- [Source material]
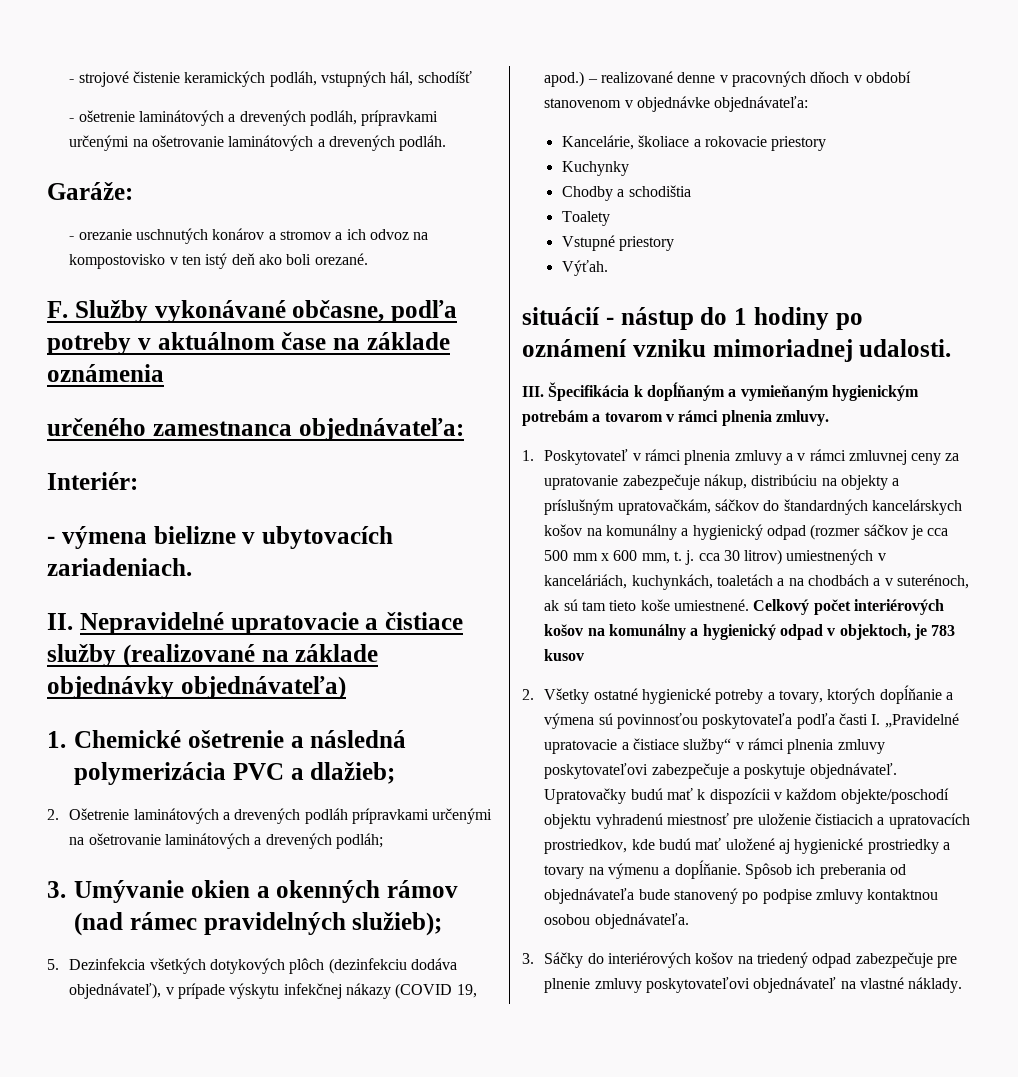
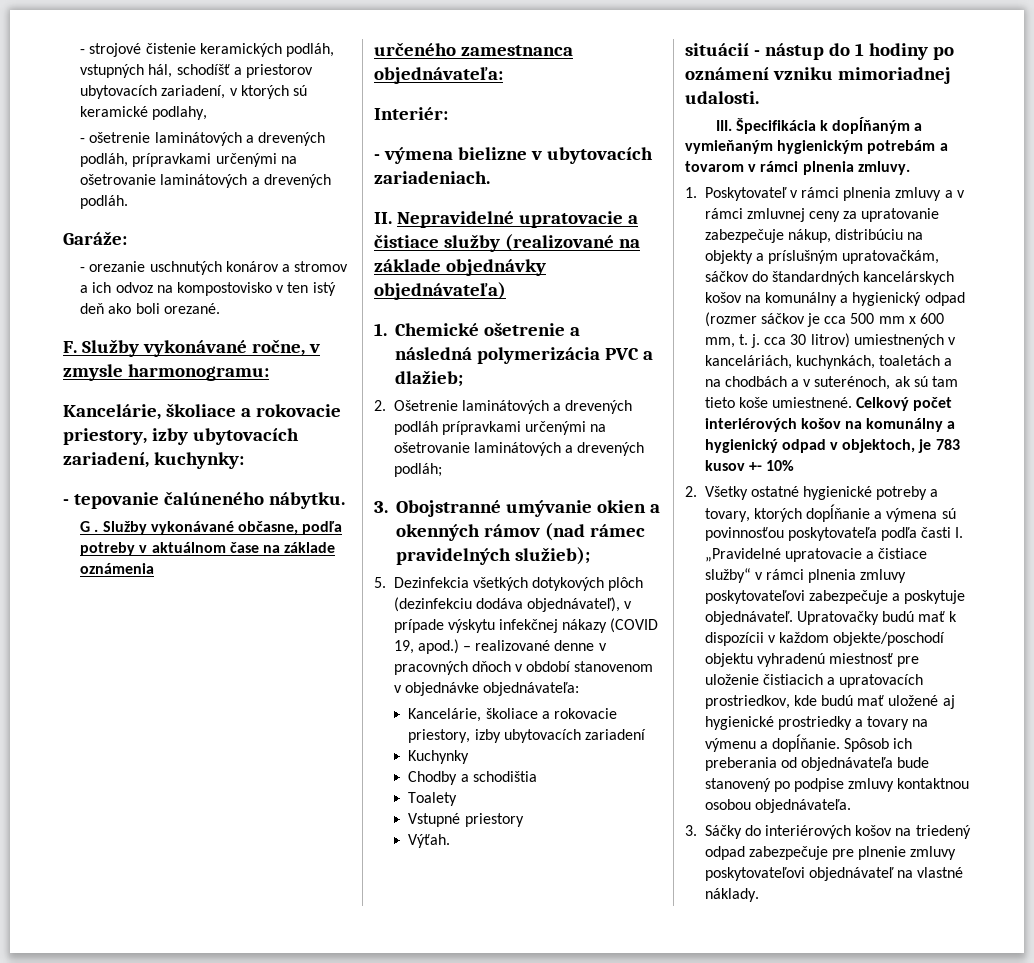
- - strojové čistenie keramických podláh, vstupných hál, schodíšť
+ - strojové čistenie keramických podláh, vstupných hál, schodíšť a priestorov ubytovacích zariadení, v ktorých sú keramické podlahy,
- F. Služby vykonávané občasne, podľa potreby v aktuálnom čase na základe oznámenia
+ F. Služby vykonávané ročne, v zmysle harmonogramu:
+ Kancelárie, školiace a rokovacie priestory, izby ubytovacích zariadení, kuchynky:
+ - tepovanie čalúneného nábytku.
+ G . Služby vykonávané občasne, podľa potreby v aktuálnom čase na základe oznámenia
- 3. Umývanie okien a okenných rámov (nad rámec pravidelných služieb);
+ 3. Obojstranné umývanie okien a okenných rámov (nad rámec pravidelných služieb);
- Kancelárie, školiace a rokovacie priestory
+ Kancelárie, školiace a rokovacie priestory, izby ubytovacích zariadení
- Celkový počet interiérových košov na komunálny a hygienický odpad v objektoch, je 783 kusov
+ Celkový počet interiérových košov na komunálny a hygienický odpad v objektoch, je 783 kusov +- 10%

- [What is being asked] Your answer should consist of the lines from the line with "- F. Služby" through the last line of the data, set down exactly, both included.

- [Your response]
- F. Služby vykonávané občasne, podľa potreby v aktuálnom čase na základe oznámenia
+ F. Služby vykonávané ročne, v zmysle harmonogramu:
+ Kancelárie, školiace a rokovacie priestory, izby ubytovacích zariadení, kuchynky:
+ - tepovanie čalúneného nábytku.
+ G . Služby vykonávané občasne, podľa potreby v aktuálnom čase na základe oznámenia
- 3. Umývanie okien a okenných rámov (nad rámec pravidelných služieb);
+ 3. Obojstranné umývanie okien a okenných rámov (nad rámec pravidelných služieb);
- Kancelárie, školiace a rokovacie priestory
+ Kancelárie, školiace a rokovacie priestory, izby ubytovacích zariadení
- Celkový počet interiérových košov na komunálny a hygienický odpad v objektoch, je 783 kusov
+ Celkový počet interiérových košov na komunálny a hygienický odpad v objektoch, je 783 kusov +- 10%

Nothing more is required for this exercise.